Recorded data:
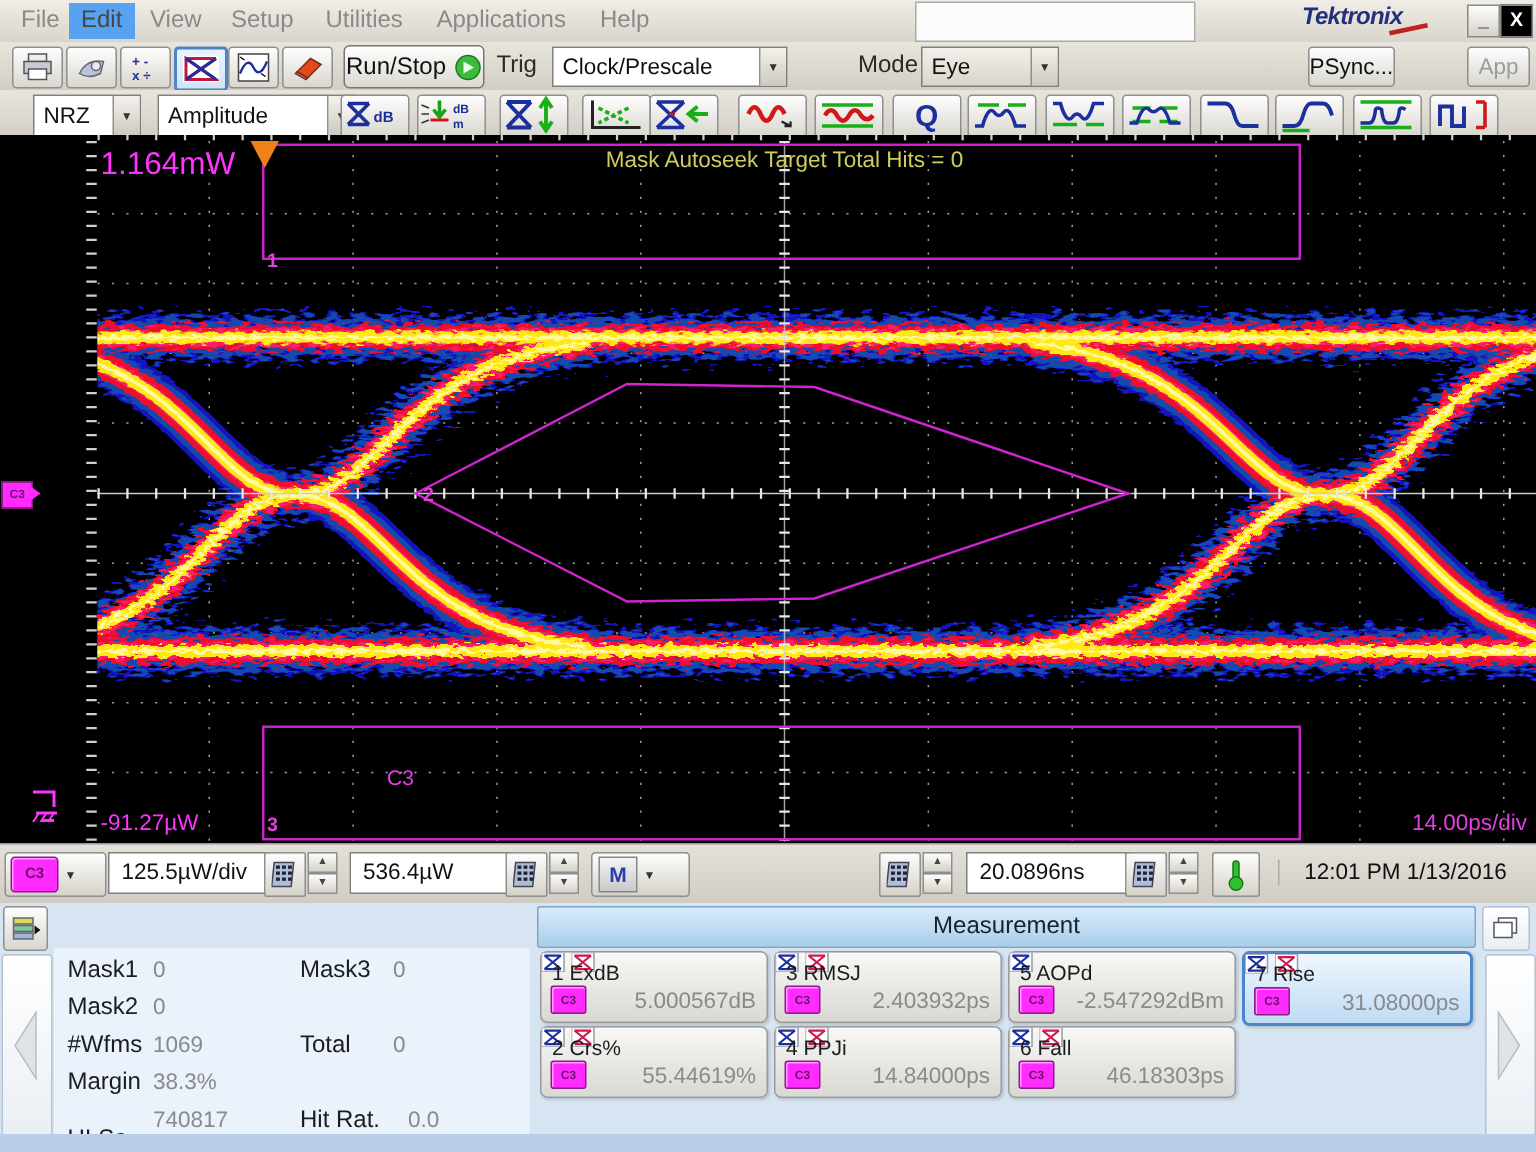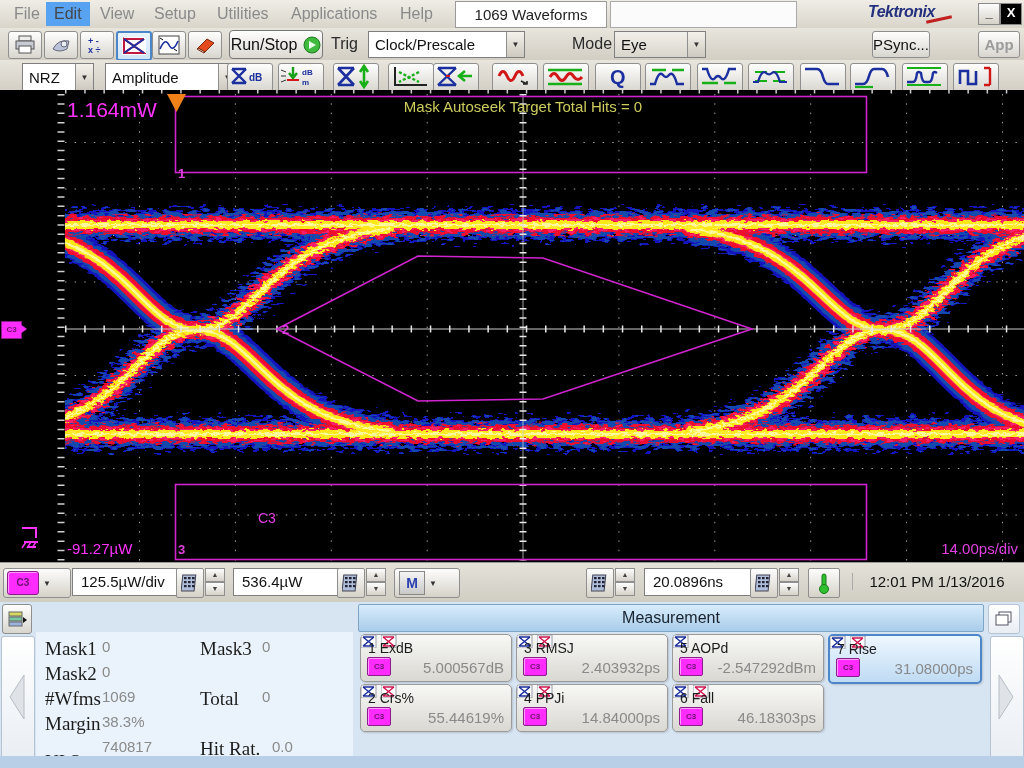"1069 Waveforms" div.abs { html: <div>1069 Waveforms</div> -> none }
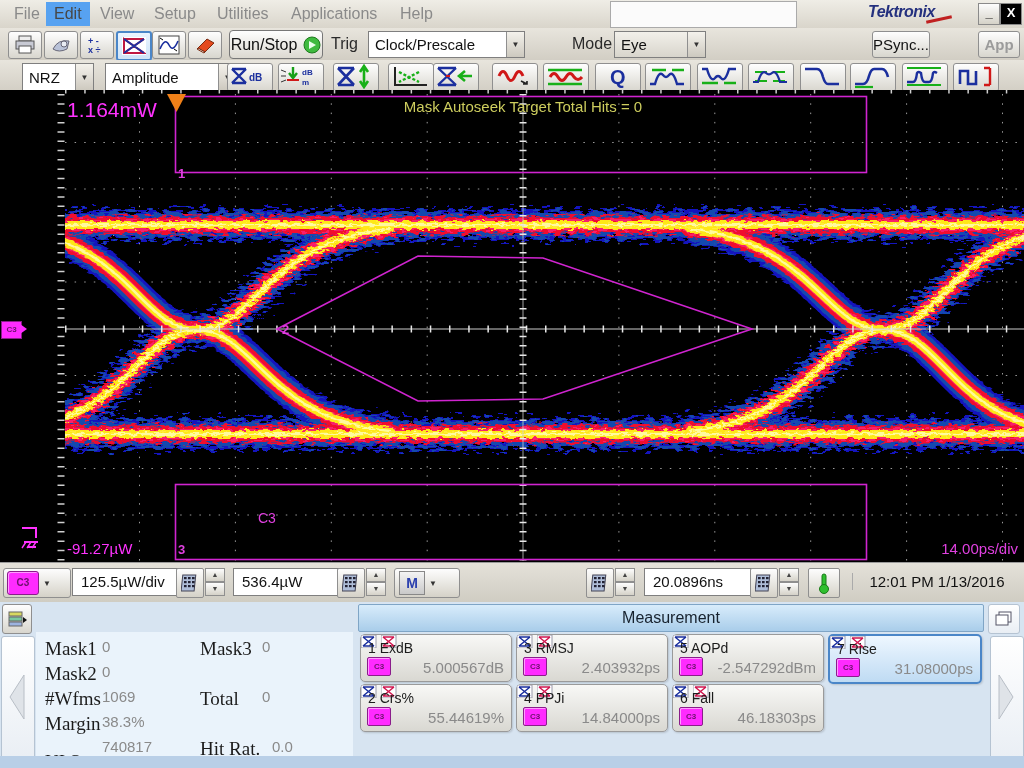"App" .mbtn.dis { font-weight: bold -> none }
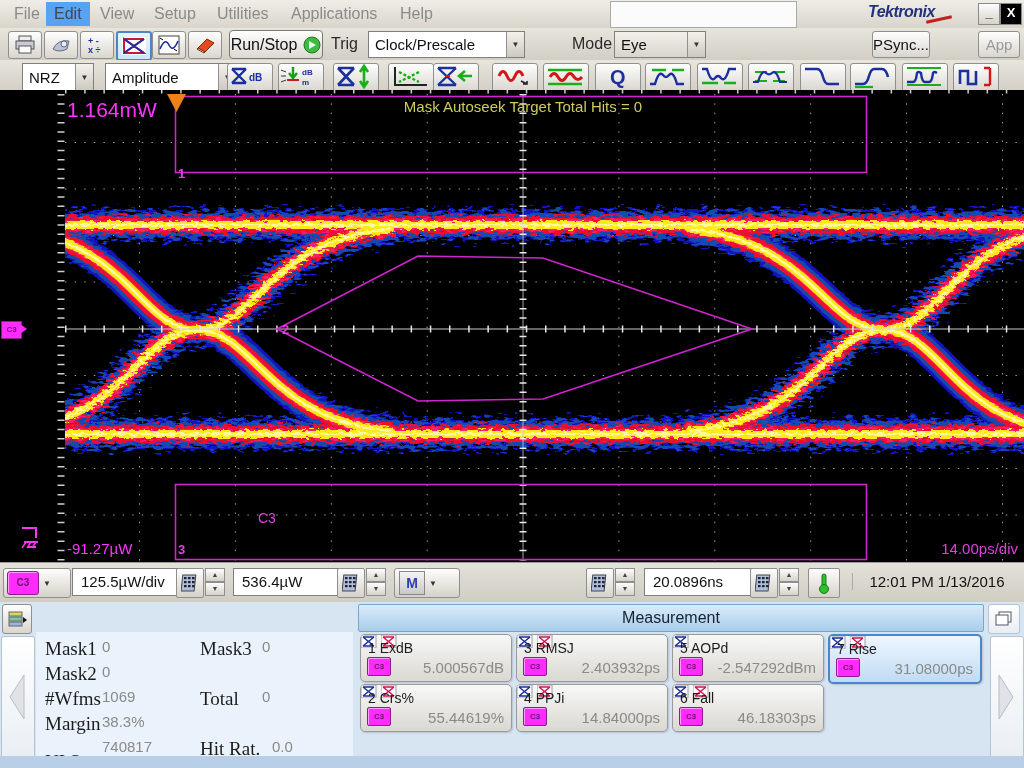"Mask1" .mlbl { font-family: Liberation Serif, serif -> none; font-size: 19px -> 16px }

==

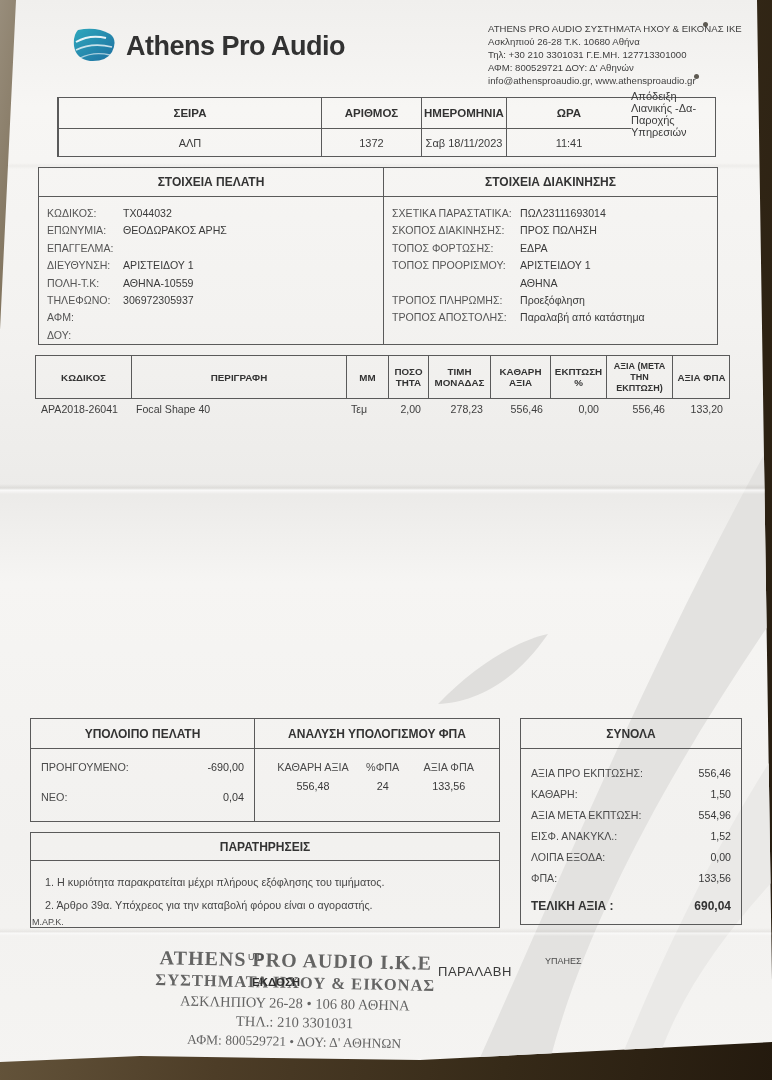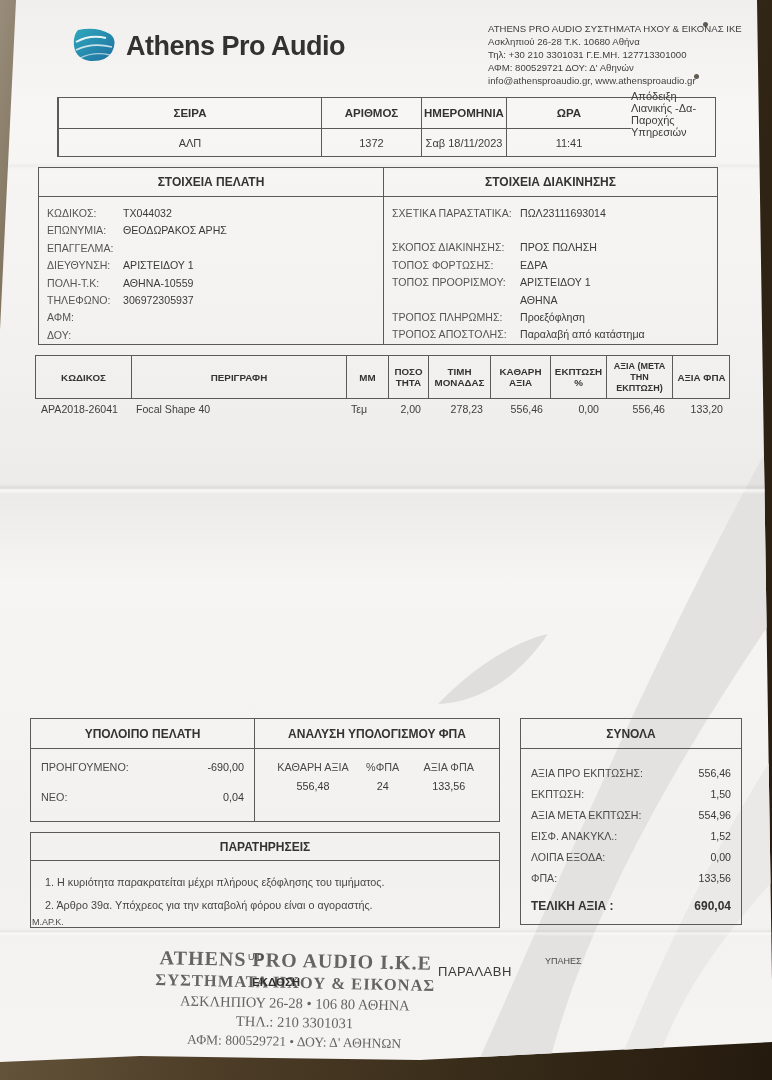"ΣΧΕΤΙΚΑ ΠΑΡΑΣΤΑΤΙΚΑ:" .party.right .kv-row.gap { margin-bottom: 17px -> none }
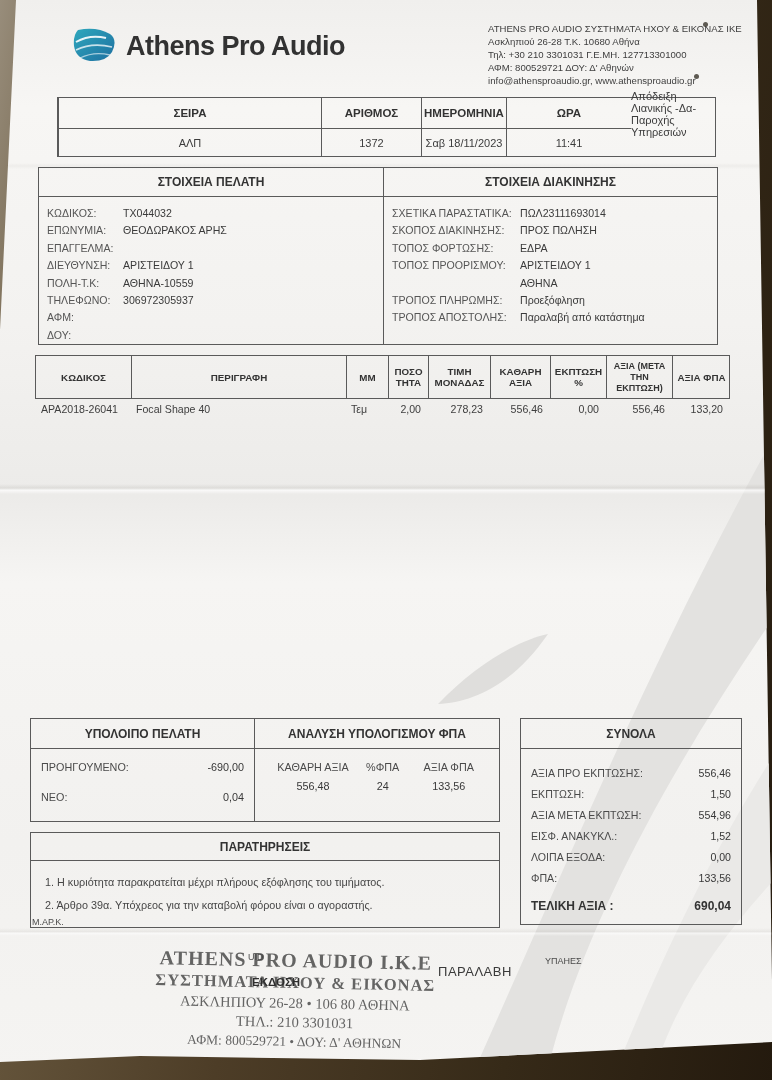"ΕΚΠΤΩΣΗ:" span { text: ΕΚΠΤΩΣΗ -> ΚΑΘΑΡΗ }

Assignment: The answer must be the lines above from the one containing "font-weight: bold ->" through the one containing "Liberation Serif, serif", reproduced exactly, with no pictures and nothing else.

Solution for this problem:
"App" .mbtn.dis { font-weight: bold -> none }
"Mask1" .mlbl { font-family: Liberation Serif, serif -> none; font-size: 19px -> 16px }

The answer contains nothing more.